La Cour considère en conséquence que l'absence d'atteinte des quotas contractuellement fixés est, au moins en partie, le résultat d'une pratique commerciale de la société Direct Menager France ne permettant pas à Madame Bertoux d'assurer ses obligations de ventes; et donc ne peut pas être reprochée à cette dernière.
Dès lors son licenciement pour ce motif doit être jugé dépourvu de cause réelle et sérieuse.
A titre de dédommagement Madame Bertoux recevra 20 000 F.

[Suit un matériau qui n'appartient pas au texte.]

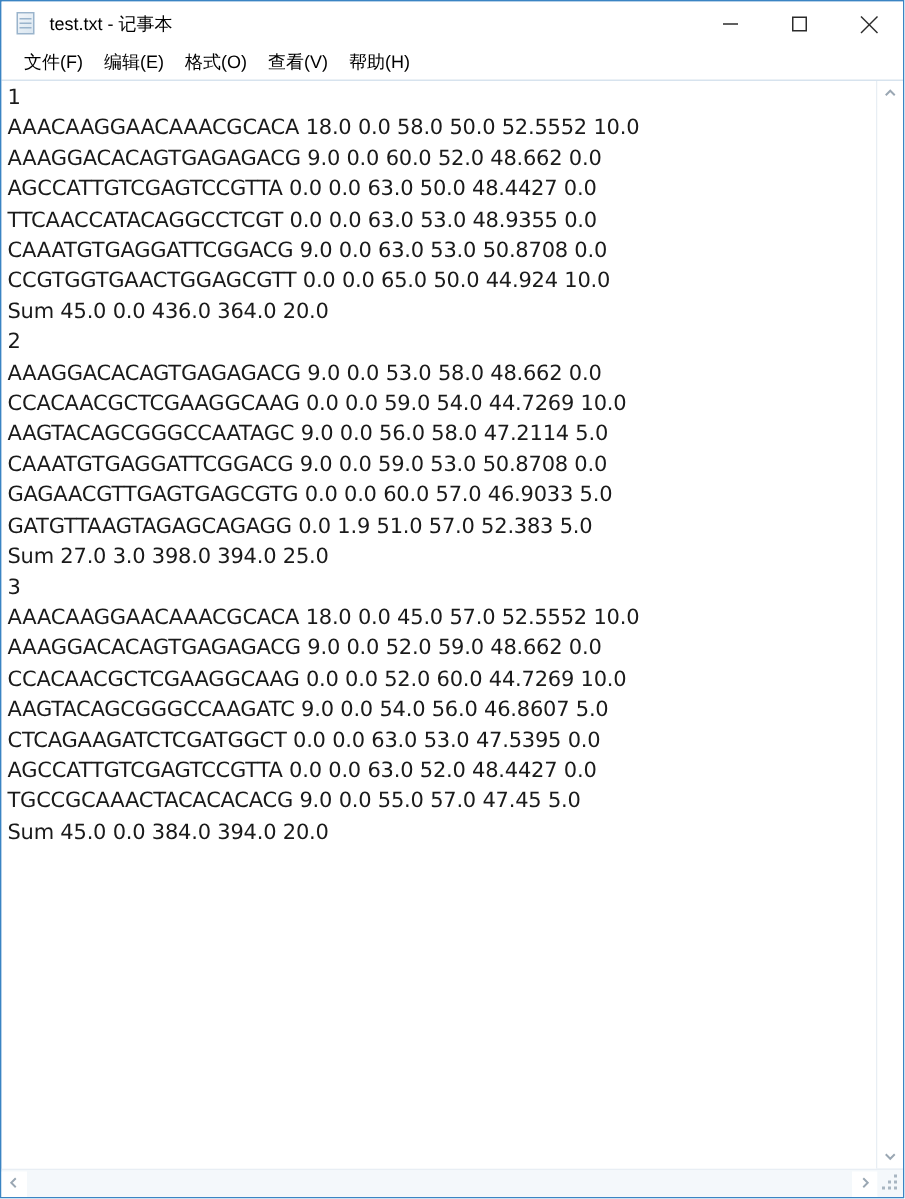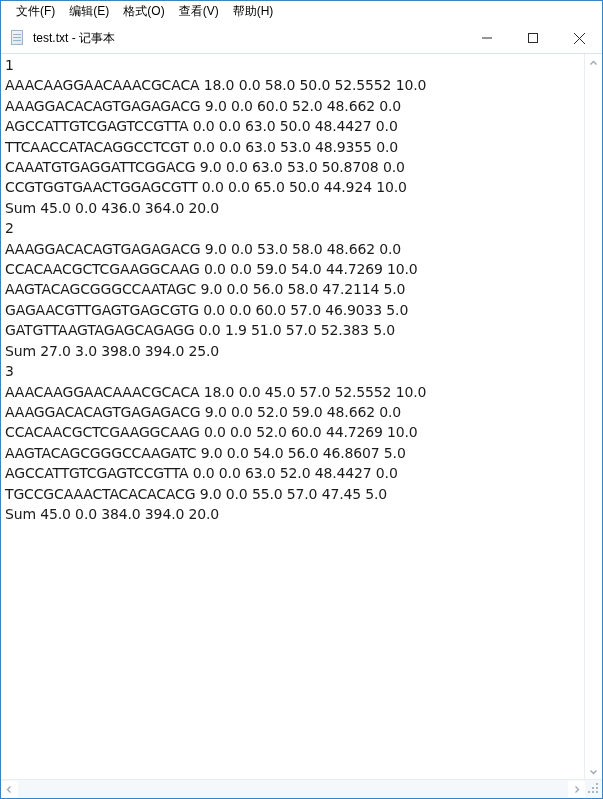--- a/index.html
+++ b/index.html
@@ -180,28 +180,20 @@
     position: absolute;
     width: 2px;
     height: 2px;
     background: #a8b6c2;
   }
 </style>
 </head>
 <body>
 
 <div id="window">
-
-  <div id="menubar">
-    <div class="menu-item">文件(F)</div>
-    <div class="menu-item">编辑(E)</div>
-    <div class="menu-item">格式(O)</div>
-    <div class="menu-item">查看(V)</div>
-    <div class="menu-item">帮助(H)</div>
-  </div>
 
   <div id="titlebar">
     <div class="title-left">
       <span class="app-icon">
         <span class="page"></span>
         <span class="line" style="top:4px;"></span>
         <span class="line" style="top:7px;"></span>
         <span class="line" style="top:10px;"></span>
       </span>
       <span class="title-text">test.txt - 记事本</span>
@@ -225,45 +217,55 @@
         <span>
           <svg width="13" height="13" viewBox="0 0 13 13">
               <line x1="1" y1="1" x2="12" y2="12" stroke="#2b2b2b" stroke-width="1"></line>
               <line x1="12" y1="1" x2="1" y2="12" stroke="#2b2b2b" stroke-width="1"></line>
             </svg>
         </span>
       </button>
     </div>
   </div>
 
+  <div id="menubar">
+    <div class="menu-item">文件(F)</div>
+    <div class="menu-item">编辑(E)</div>
+    <div class="menu-item">格式(O)</div>
+    <div class="menu-item">查看(V)</div>
+    <div class="menu-item">帮助(H)</div>
+  </div>
+
   <div id="editor-wrap">
     <div id="editor-row">
 
       <div id="textarea">
         <div id="text-lines">
             <div class="txt-line">1</div>
             <div class="txt-line">AAACAAGGAACAAACGCACA 18.0 0.0 58.0 50.0 52.5552 10.0</div>
             <div class="txt-line">AAAGGACACAGTGAGAGACG 9.0 0.0 60.0 52.0 48.662 0.0</div>
             <div class="txt-line">AGCCATTGTCGAGTCCGTTA 0.0 0.0 63.0 50.0 48.4427 0.0</div>
             <div class="txt-line">TTCAACCATACAGGCCTCGT 0.0 0.0 63.0 53.0 48.9355 0.0</div>
             <div class="txt-line">CAAATGTGAGGATTCGGACG 9.0 0.0 63.0 53.0 50.8708 0.0</div>
             <div class="txt-line">CCGTGGTGAACTGGAGCGTT 0.0 0.0 65.0 50.0 44.924 10.0</div>
             <div class="txt-line">Sum 45.0 0.0 436.0 364.0 20.0</div>
             <div class="txt-line">2</div>
             <div class="txt-line">AAAGGACACAGTGAGAGACG 9.0 0.0 53.0 58.0 48.662 0.0</div>
             <div class="txt-line">CCACAACGCTCGAAGGCAAG 0.0 0.0 59.0 54.0 44.7269 10.0</div>
             <div class="txt-line">AAGTACAGCGGGCCAATAGC 9.0 0.0 56.0 58.0 47.2114 5.0</div>
+            <div class="txt-line">CAAATGTGAGGATTCGGACG 9.0 0.0 59.0 53.0 50.8708 0.0</div>
             <div class="txt-line">GAGAACGTTGAGTGAGCGTG 0.0 0.0 60.0 57.0 46.9033 5.0</div>
             <div class="txt-line">GATGTTAAGTAGAGCAGAGG 0.0 1.9 51.0 57.0 52.383 5.0</div>
             <div class="txt-line">Sum 27.0 3.0 398.0 394.0 25.0</div>
             <div class="txt-line">3</div>
             <div class="txt-line">AAACAAGGAACAAACGCACA 18.0 0.0 45.0 57.0 52.5552 10.0</div>
             <div class="txt-line">AAAGGACACAGTGAGAGACG 9.0 0.0 52.0 59.0 48.662 0.0</div>
             <div class="txt-line">CCACAACGCTCGAAGGCAAG 0.0 0.0 52.0 60.0 44.7269 10.0</div>
             <div class="txt-line">AAGTACAGCGGGCCAAGATC 9.0 0.0 54.0 56.0 46.8607 5.0</div>
+            <div class="txt-line">CTCAGAAGATCTCGATGGCT 0.0 0.0 63.0 53.0 47.5395 0.0</div>
             <div class="txt-line">AGCCATTGTCGAGTCCGTTA 0.0 0.0 63.0 52.0 48.4427 0.0</div>
             <div class="txt-line">TGCCGCAAACTACACACACG 9.0 0.0 55.0 57.0 47.45 5.0</div>
             <div class="txt-line">Sum 45.0 0.0 384.0 394.0 20.0</div>
           </div>
       </div>
 
       <div id="vscroll">
         <div class="sb-arrow">
           <span>
             <svg width="9" height="9" viewBox="0 0 9 9">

Sur les frais professionnels
Selon les termes de l'article 4 de la convention collective précitée, " la rémunération allouée au représentant dans les articles précédents comprend le remboursement de la totalité des frais professionnels exposés par ledit représentant. "
Dès lors, le remboursement des frais étant inclus dans les commissions versées, la demande de Madame Bertoux est injustifiée.
Sur les frais de procédure
Pour ses frais de première instance et d'appel Madame Bertoux recevra 10 000 F.
Par ces motifs : LA COUR, Statuant publiquement, par arrêt contradictoire, après en avoir délibéré conformément à la loi ; Confirme le jugement en ce qui concerne le rappel de salaire ; L'infirme pour le surplus ; et Statuant à nouveau ; Fixe les créances de Madame Bertoux au passif de la procédure collective de la société Direct Menager France à vingt mille francs (20 000) de dommages-intérêts au titre du licenciement ; dix mille francs (10 000) au titre de l'article 700 du nouveau Code de procédure civile ; Dit que l'AGS doit sa garantie dans les conditions définies par l'article L. 143-11-1 du Code du travail dans la limite des plafonds légaux sur la base d'indemnités salariales nettes, que les intérêts de droit sur les créances dont l'origine est antérieure au jugement d'ouverture de la procédure collective sont arrêtés au jour du jugement déclaratif, et que la garantie ne s'applique pas aux indemnités prononcées au titre de l'article 700 du nouveau Code de procédure civile ; Dit que les dépens seront payés en frais de liquidation judiciaire.